Lord Whitty: My Lords, I certainly accept that a greater number would be killed by other means. The point I make is that a small percentage of the total deaths of foxes result from hunting with hounds. Clearly, there are different situations in different parts of the country, but the average is well below 10 per cent of all fox deaths.

Lord Mackie of Benshie: My Lords, would it not perhaps be more sensible for the MPs who condemn hunting to go to the countryside and attend a hunt rather than the civil servants?

Lord Whitty: My Lords, regrettably I have no power of direction over MPs. Certainly, they should visit the countryside. Whether they actually watch or participate in a hunt is entirely up to them.

Baroness Byford: My Lords, is it not important that civil servants have the opportunity to go out into the countryside and see how it works? The question is a little wider than that of my noble friend. Are the Government having second thoughts on seeking derogation for the fallen stock issue? It hugely affects the hunts. At the moment, as the noble Lord knows, the hunts collect fallen stock, but it is putting enormous pressures on them. Civil servants should have the opportunity to understand the issues at first hand. So my question is directly about the hunts but also about the wider issue.

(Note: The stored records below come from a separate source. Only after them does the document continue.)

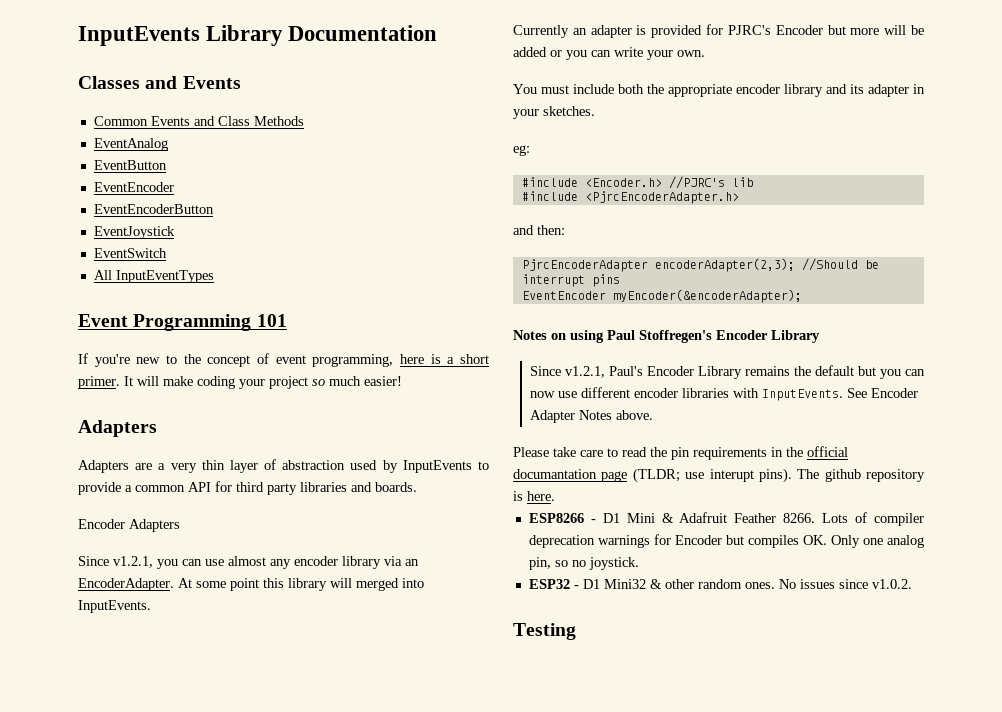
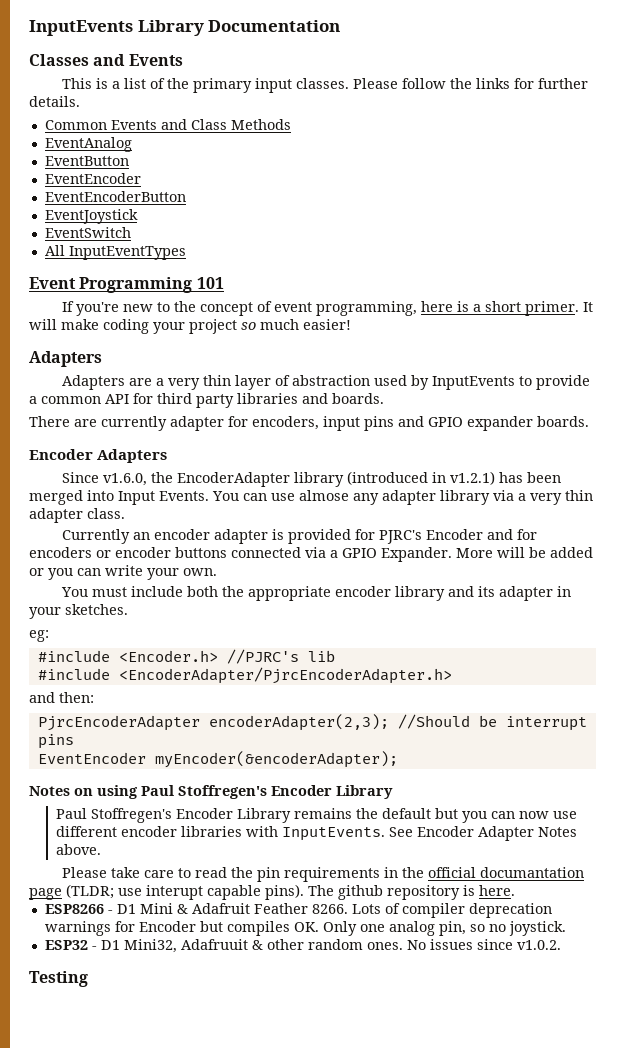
+ This is a list of the primary input classes. Please follow the links for further details.
+ There are currently adapter for encoders, input pins and GPIO expander boards.
  Encoder Adapters
- Since v1.2.1, you can use almost any encoder library via an EncoderAdapter. At some point this library will merged into InputEvents.
+ Since v1.6.0, the EncoderAdapter library (introduced in v1.2.1) has been merged into Input Events. You can use almose any adapter library via a very thin adapter class.
- Currently an adapter is provided for PJRC's Encoder but more will be added or you can write your own.
+ Currently an encoder adapter is provided for PJRC's Encoder and for encoders or encoder buttons connected via a GPIO Expander. More will be added or you can write your own.
- #include <PjrcEncoderAdapter.h>
+ #include <EncoderAdapter/PjrcEncoderAdapter.h>
- Since v1.2.1, Paul's Encoder Library remains the default but you can now use different encoder libraries with InputEvents.
+ Paul Stoffregen's Encoder Library remains the default but you can now use different encoder libraries with InputEvents.
- Please take care to read the pin requirements in the official documantation page (TLDR; use interupt pins).
+ Please take care to read the pin requirements in the official documantation page (TLDR; use interupt capable pins).
- ESP32 - D1 Mini32 & other random ones.
+ ESP32 - D1 Mini32, Adafruuit & other random ones.

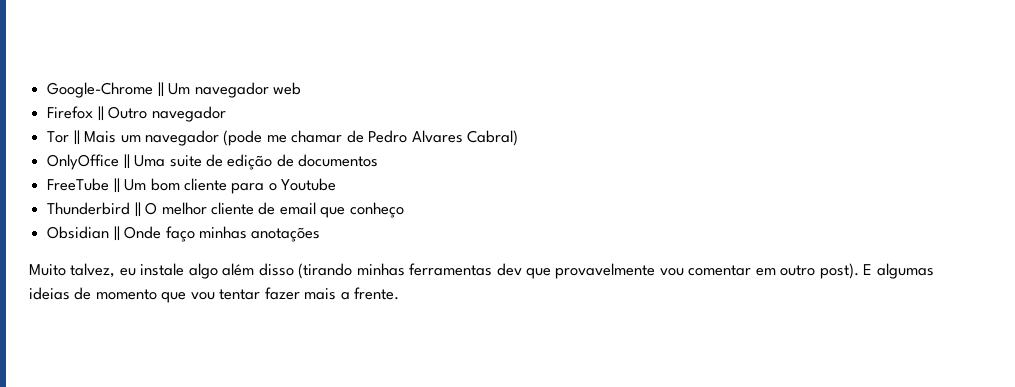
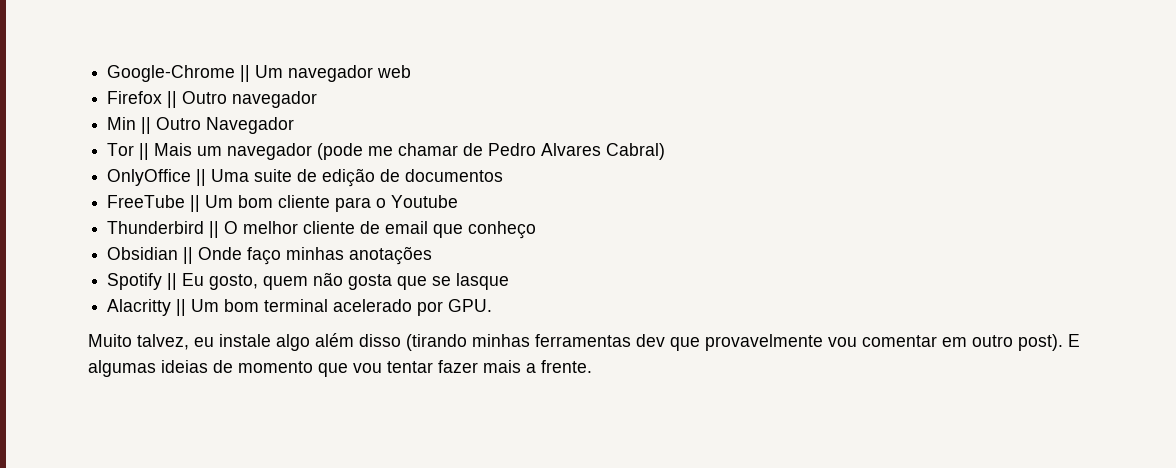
+ Min || Outro Navegador
+ Spotify || Eu gosto, quem não gosta que se lasque
+ Alacritty || Um bom terminal acelerado por GPU.

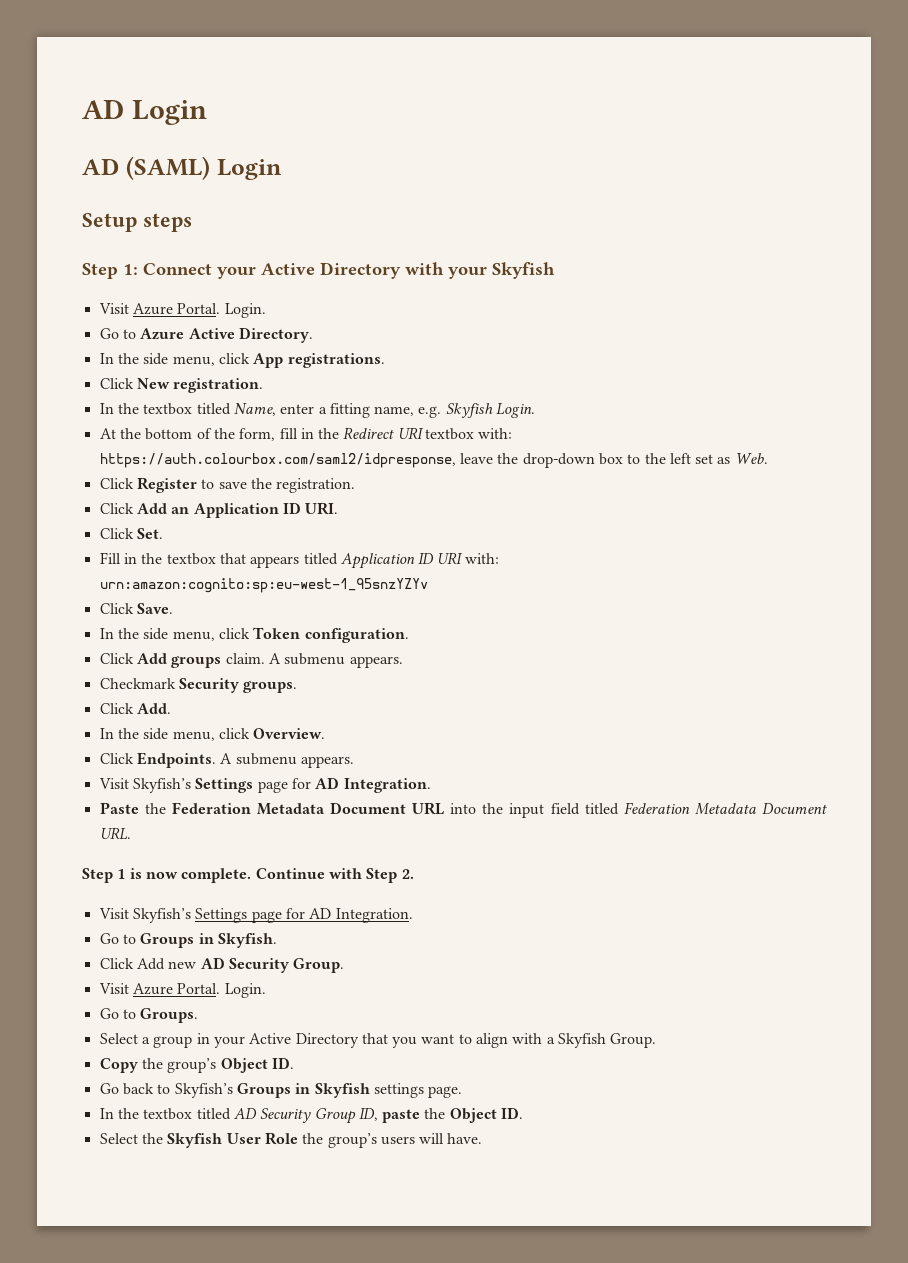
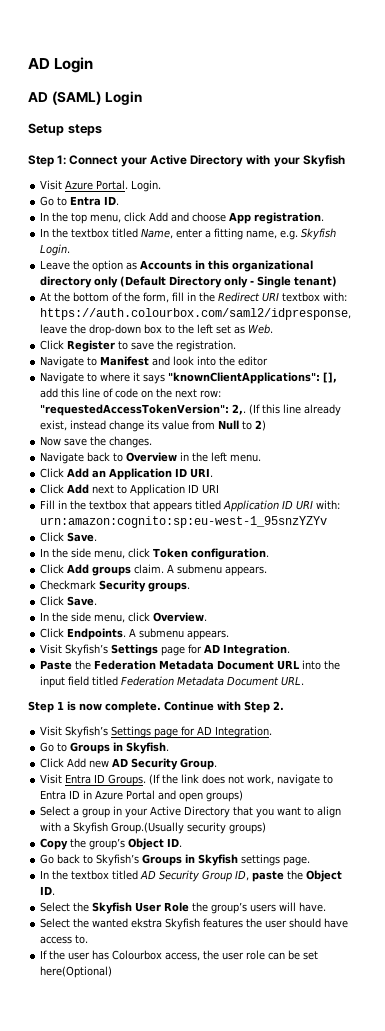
- Go to Azure Active Directory.
- In the side menu, click App registrations.
- Click New registration.
+ Go to Entra ID.
+ In the top menu, click Add and choose App registration.
+ Leave the option as Accounts in this organizational directory only (Default Directory only - Single tenant)
+ Navigate to Manifest and look into the editor
+ Navigate to where it says "knownClientApplications": [], add this line of code on the next row: "requestedAccessTokenVersion": 2,. (If this line already exist, instead change its value from Null to 2)
+ Now save the changes.
+ Navigate back to Overview in the left menu.
- Click Set.
+ Click Add next to Application ID URI
  Checkmark Security groups.
- Click Add.
+ Click Save.
  Click Add new AD Security Group.
- Visit Azure Portal. Login.
- Go to Groups.
+ Visit Entra ID Groups. (If the link does not work, navigate to Entra ID in Azure Portal and open groups)
- Select a group in your Active Directory that you want to align with a Skyfish Group.
+ Select a group in your Active Directory that you want to align with a Skyfish Group.(Usually security groups)
+ Select the wanted ekstra Skyfish features the user should have access to.
+ If the user has Colourbox access, the user role can be set here(Optional)

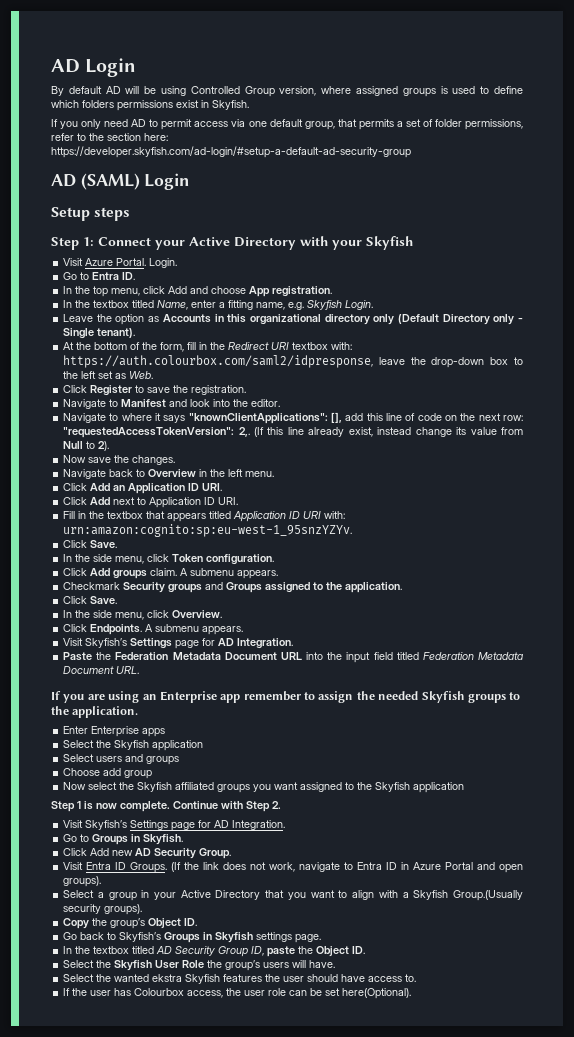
+ By default AD will be using Controlled Group version, where assigned groups is used to define which folders permissions exist in Skyfish.
+ If you only need AD to permit access via one default group, that permits a set of folder permissions, refer to the section here: https://developer.skyfish.com/ad-login/#setup-a-default-ad-security-group
- Leave the option as Accounts in this organizational directory only (Default Directory only - Single tenant)
+ Leave the option as Accounts in this organizational directory only (Default Directory only - Single tenant).
- Navigate to Manifest and look into the editor
+ Navigate to Manifest and look into the editor.
- (If this line already exist, instead change its value from Null to 2)
+ (If this line already exist, instead change its value from Null to 2).
- Click Add next to Application ID URI
+ Click Add next to Application ID URI.
- Fill in the textbox that appears titled Application ID URI with: urn:amazon:cognito:sp:eu-west-1_95snzYZYv
+ Fill in the textbox that appears titled Application ID URI with: urn:amazon:cognito:sp:eu-west-1_95snzYZYv.
- Checkmark Security groups.
+ Checkmark Security groups and Groups assigned to the application.
+ If you are using an Enterprise app remember to assign the needed Skyfish groups to the application.
+ Enter Enterprise apps
+ Select the Skyfish application
+ Select users and groups
+ Choose add group
+ Now select the Skyfish affiliated groups you want assigned to the Skyfish application
- (If the link does not work, navigate to Entra ID in Azure Portal and open groups)
+ (If the link does not work, navigate to Entra ID in Azure Portal and open groups).
- Select a group in your Active Directory that you want to align with a Skyfish Group.(Usually security groups)
+ Select a group in your Active Directory that you want to align with a Skyfish Group.(Usually security groups).
- If the user has Colourbox access, the user role can be set here(Optional)
+ If the user has Colourbox access, the user role can be set here(Optional).

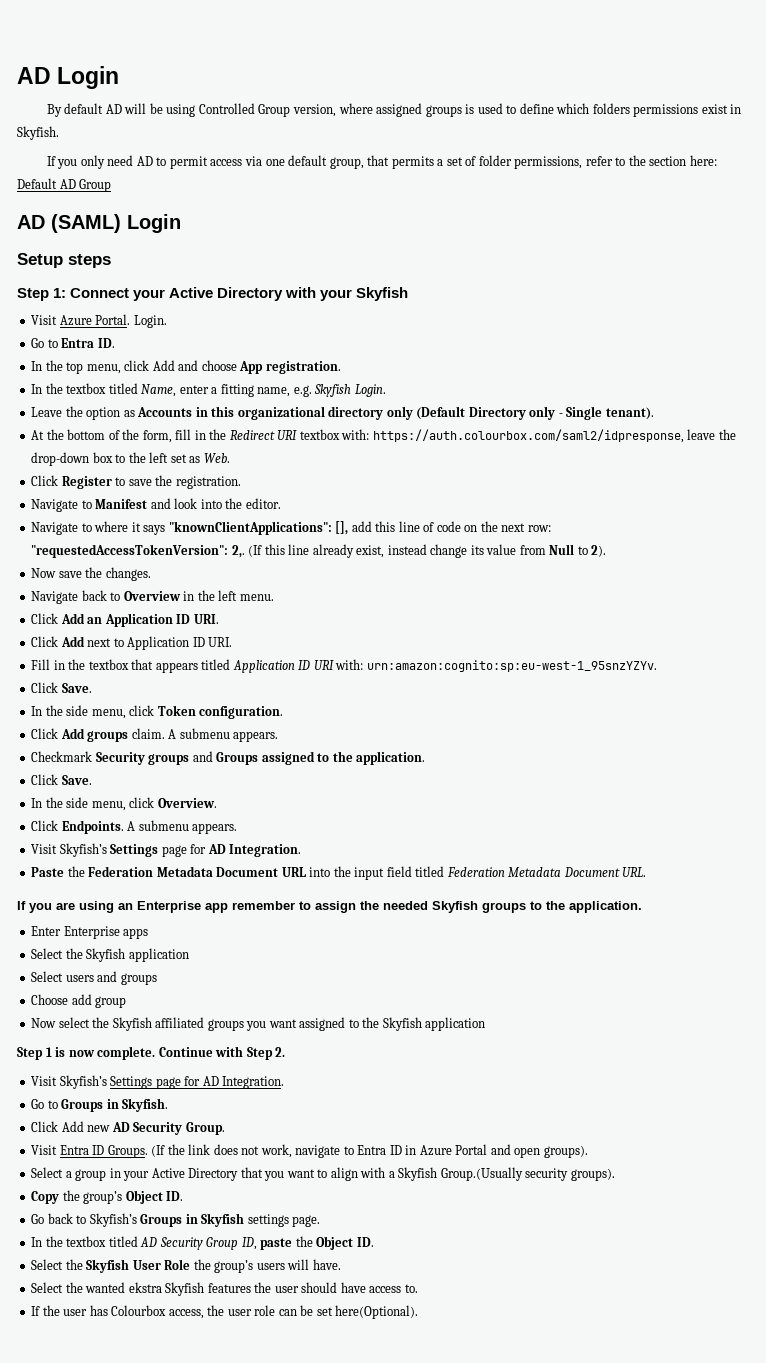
- If you only need AD to permit access via one default group, that permits a set of folder permissions, refer to the section here: https://developer.skyfish.com/ad-login/#setup-a-default-ad-security-group
+ If you only need AD to permit access via one default group, that permits a set of folder permissions, refer to the section here: Default AD Group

Lord Whitty: My Lords, in relation to visits to the countryside, I must try and correct once again the view that Defra civil servants, and indeed civil servants from many other departments, spend all their time within one mile of Whitehall. I can assure noble Lords that at this very moment a large number of Defra civil servants are in the countryside, talking to country people of various descriptions and trying to deal with those problems. In my own case—if I was included in the question—I try and get out to the countryside as frequently as I can. It is therefore not the case that Defra are a faceless bunch of Whitehall bureaucrats.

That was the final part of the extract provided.